** WHAT TO WORK ON **
Line by line, copy out the entries exactly and leave the pictures behind.

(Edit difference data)

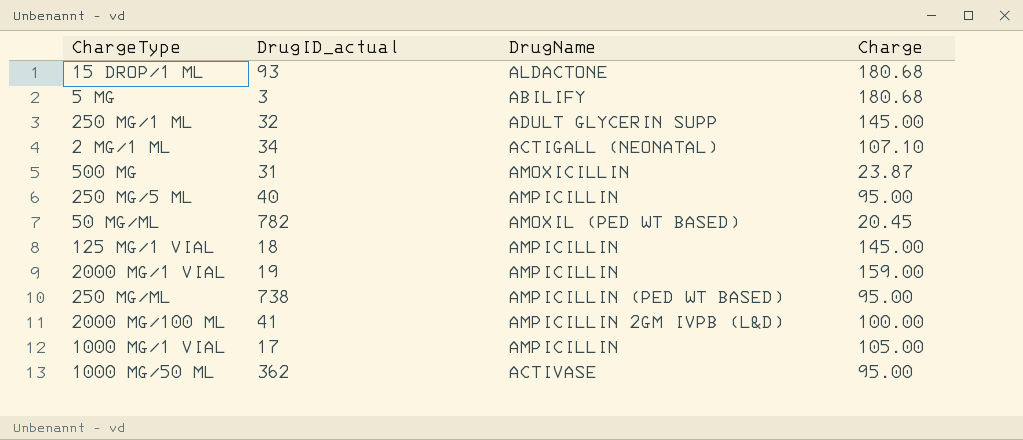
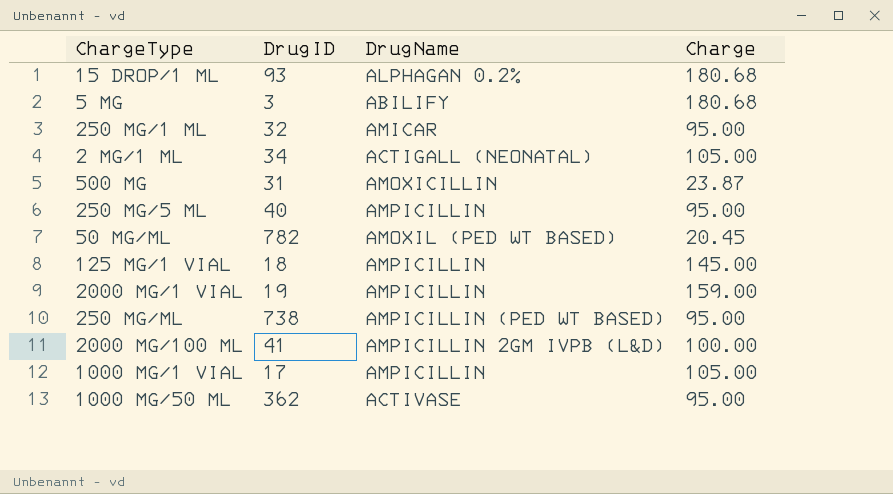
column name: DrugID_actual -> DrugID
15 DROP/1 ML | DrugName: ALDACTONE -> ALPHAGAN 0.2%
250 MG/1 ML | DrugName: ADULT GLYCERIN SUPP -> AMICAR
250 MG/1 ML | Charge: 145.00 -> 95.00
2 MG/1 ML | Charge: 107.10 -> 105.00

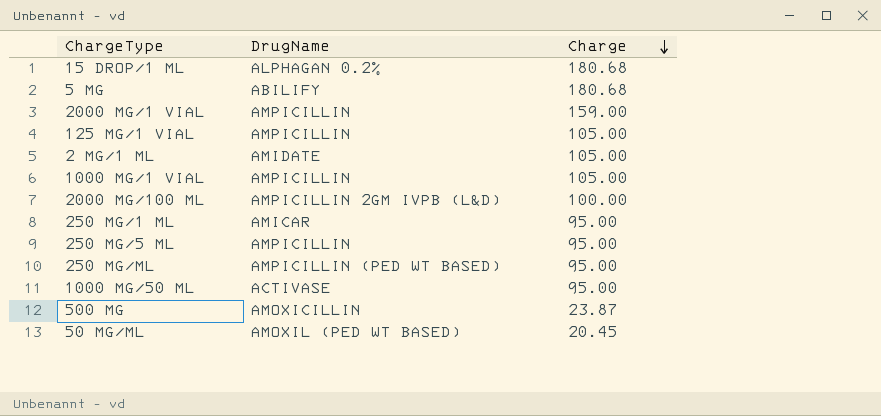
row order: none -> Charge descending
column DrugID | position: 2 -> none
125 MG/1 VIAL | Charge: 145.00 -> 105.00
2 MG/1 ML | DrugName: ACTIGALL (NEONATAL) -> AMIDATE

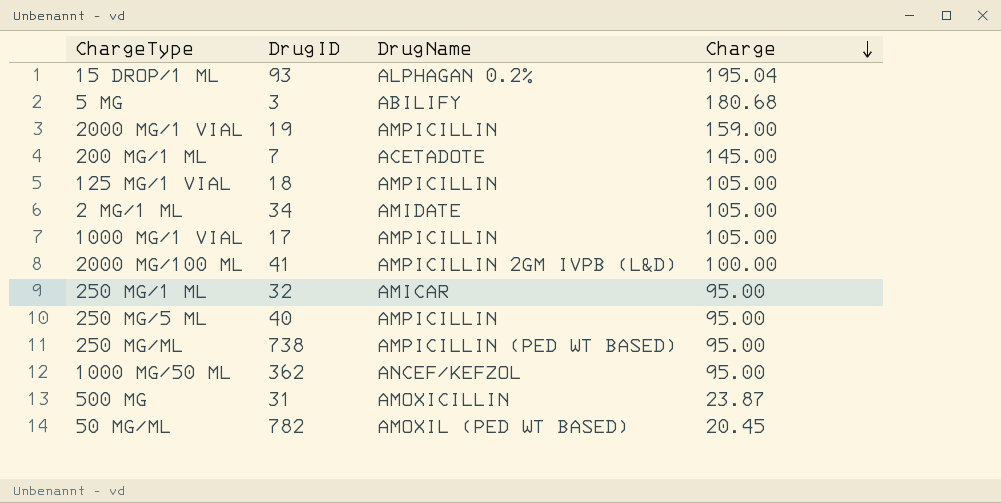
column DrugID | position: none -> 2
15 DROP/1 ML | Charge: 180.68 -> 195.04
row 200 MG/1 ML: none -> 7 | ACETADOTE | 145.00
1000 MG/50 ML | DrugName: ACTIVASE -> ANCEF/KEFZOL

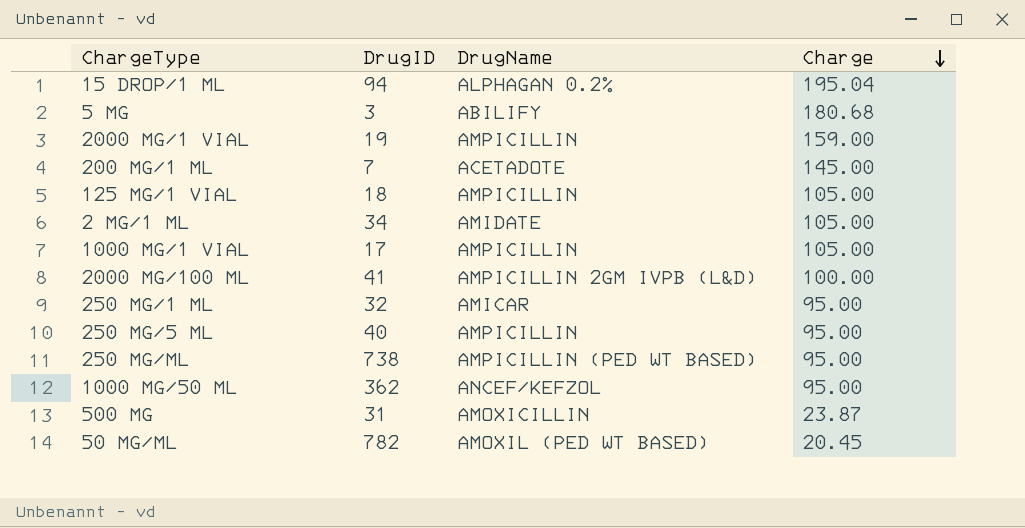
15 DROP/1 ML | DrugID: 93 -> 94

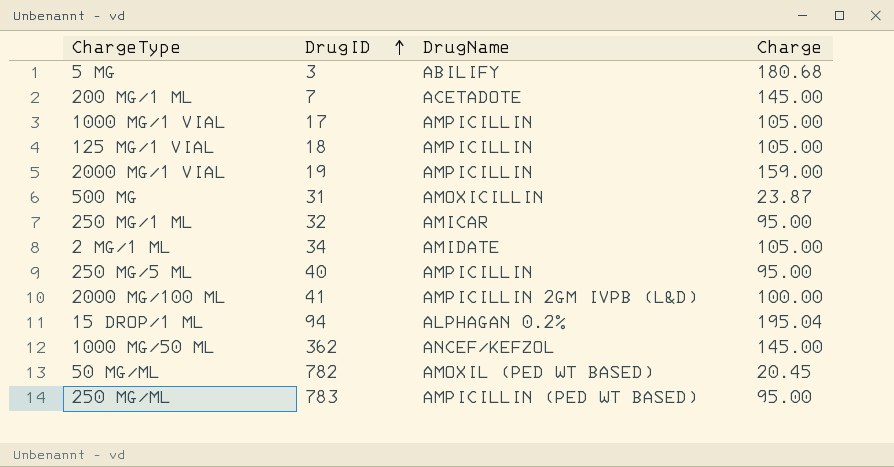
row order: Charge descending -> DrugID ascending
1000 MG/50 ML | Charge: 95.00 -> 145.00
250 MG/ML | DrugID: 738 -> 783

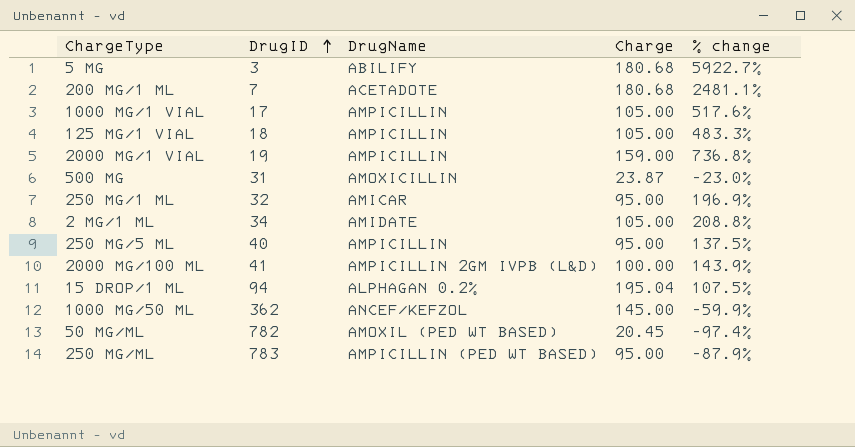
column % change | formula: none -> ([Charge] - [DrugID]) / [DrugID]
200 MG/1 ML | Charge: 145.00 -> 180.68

** ANSWER SPACE **
column name: DrugID_actual -> DrugID
15 DROP/1 ML | DrugName: ALDACTONE -> ALPHAGAN 0.2%
250 MG/1 ML | DrugName: ADULT GLYCERIN SUPP -> AMICAR
250 MG/1 ML | Charge: 145.00 -> 95.00
2 MG/1 ML | Charge: 107.10 -> 105.00

row order: none -> Charge descending
column DrugID | position: 2 -> none
125 MG/1 VIAL | Charge: 145.00 -> 105.00
2 MG/1 ML | DrugName: ACTIGALL (NEONATAL) -> AMIDATE

column DrugID | position: none -> 2
15 DROP/1 ML | Charge: 180.68 -> 195.04
row 200 MG/1 ML: none -> 7 | ACETADOTE | 145.00
1000 MG/50 ML | DrugName: ACTIVASE -> ANCEF/KEFZOL

15 DROP/1 ML | DrugID: 93 -> 94

row order: Charge descending -> DrugID ascending
1000 MG/50 ML | Charge: 95.00 -> 145.00
250 MG/ML | DrugID: 738 -> 783

column % change | formula: none -> ([Charge] - [DrugID]) / [DrugID]
200 MG/1 ML | Charge: 145.00 -> 180.68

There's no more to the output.